In response to the shortage of personal protective equipment for healthcare workers treating COVID-19 patients, BPCC has partnered with local companies to produce face shield masks.

BPCC Assistant Professor and Industrial Technology Program Director Lamont Lackman was contacted last week about the need for parts.

The Industrial Technology lab, housed in BPCC’s Division of Technology, Engineering and Mathematics, has 10 3D printers, eight of which are being used for this project.

Lackman is currently making the frame for two different face shield designs for two different companies.

Printing the parts at BPCC is only a single step toward a finished product. Parts are being delivered to private companies for final assembly and distribution to medical groups in need.

Lackman delivered the first set of completed parts Friday.

BPCC is proud to join the nationwide effort of using 3D printers to produce and deliver medical supplies to areas where they are needed.

Dean of Technology, Engineering and Mathematics Megan Bange said helping in this critical endeavor is part of fulfilling the college’s mission.

Bange said, “The mission of the college is to support the community and the people of our community; we are pleased to be able to do our part to help support the individuals in our area hospitals and medical facilities.”

Bange also praised Lackman’s work with the project.

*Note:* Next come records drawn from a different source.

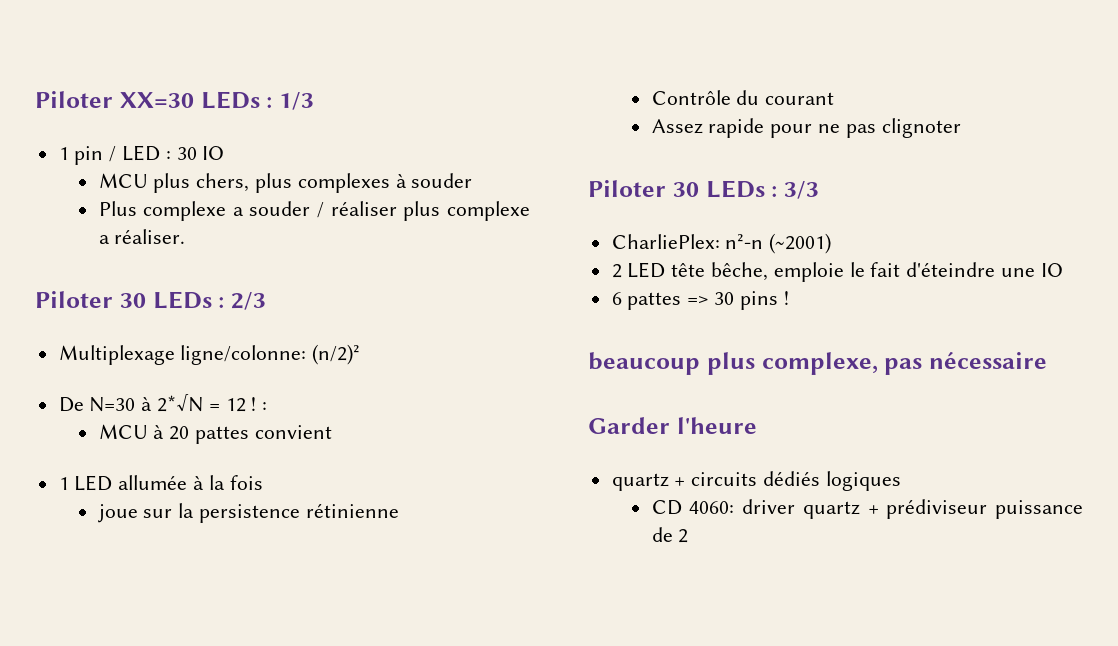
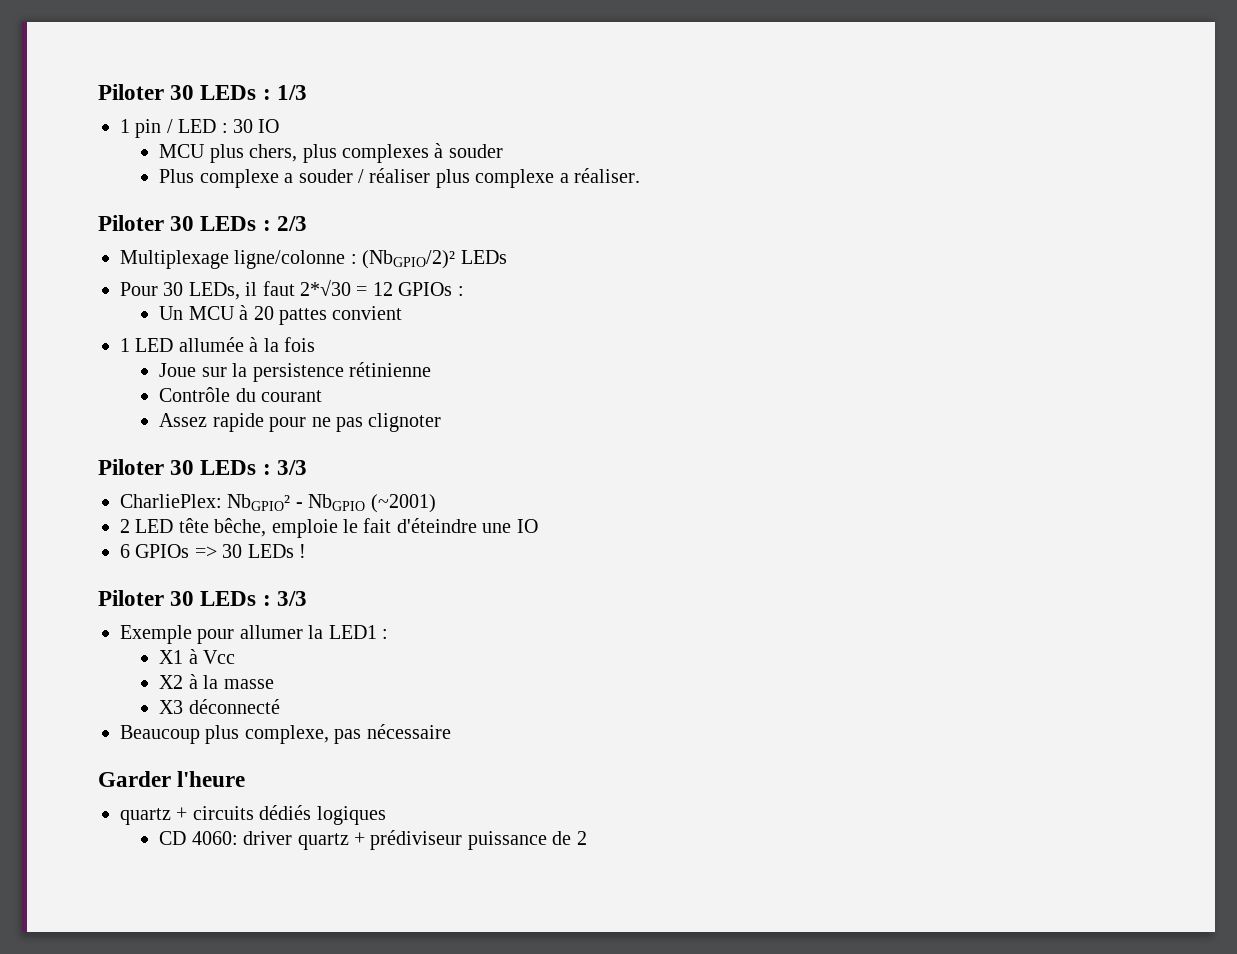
- Piloter XX=30 LEDs : 1/3
+ Piloter 30 LEDs : 1/3
- Multiplexage ligne/colonne: (n/2)²
- De N=30 à 2*√N = 12 ! :
- MCU à 20 pattes convient
+ Multiplexage ligne/colonne : (NbGPIO/2)² LEDs
+ Pour 30 LEDs, il faut 2*√30 = 12 GPIOs :
+ Un MCU à 20 pattes convient
- joue sur la persistence rétinienne
+ Joue sur la persistence rétinienne
- CharliePlex: n²-n (~2001)
+ CharliePlex: NbGPIO² - NbGPIO (~2001)
- 6 pattes => 30 pins !
- beaucoup plus complexe, pas nécessaire
+ 6 GPIOs => 30 LEDs !
+ Piloter 30 LEDs : 3/3
+ Exemple pour allumer la LED1 :
+ X1 à Vcc
+ X2 à la masse
+ X3 déconnecté
+ Beaucoup plus complexe, pas nécessaire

Bange added, “This is just another example of the fantastic faculty members we have at BPCC. Lamont is one of the top faculty in the Division of Technology, Engineering, and Mathematics with his work to help students excel, evolve his program to fit industry needs, and now, to use his talents to help support the healthcare workers in the Shreveport/Bossier area.”

According to infectious disease experts, wearing face shields can help prolong the life of the masks doctors and nurses are quickly running out of day after day. These shields protect the face from splashes, sprays, and spatter of bodily fluids, protecting medical professionals from coughs and sneezes of potentially positive COVID-19 patients.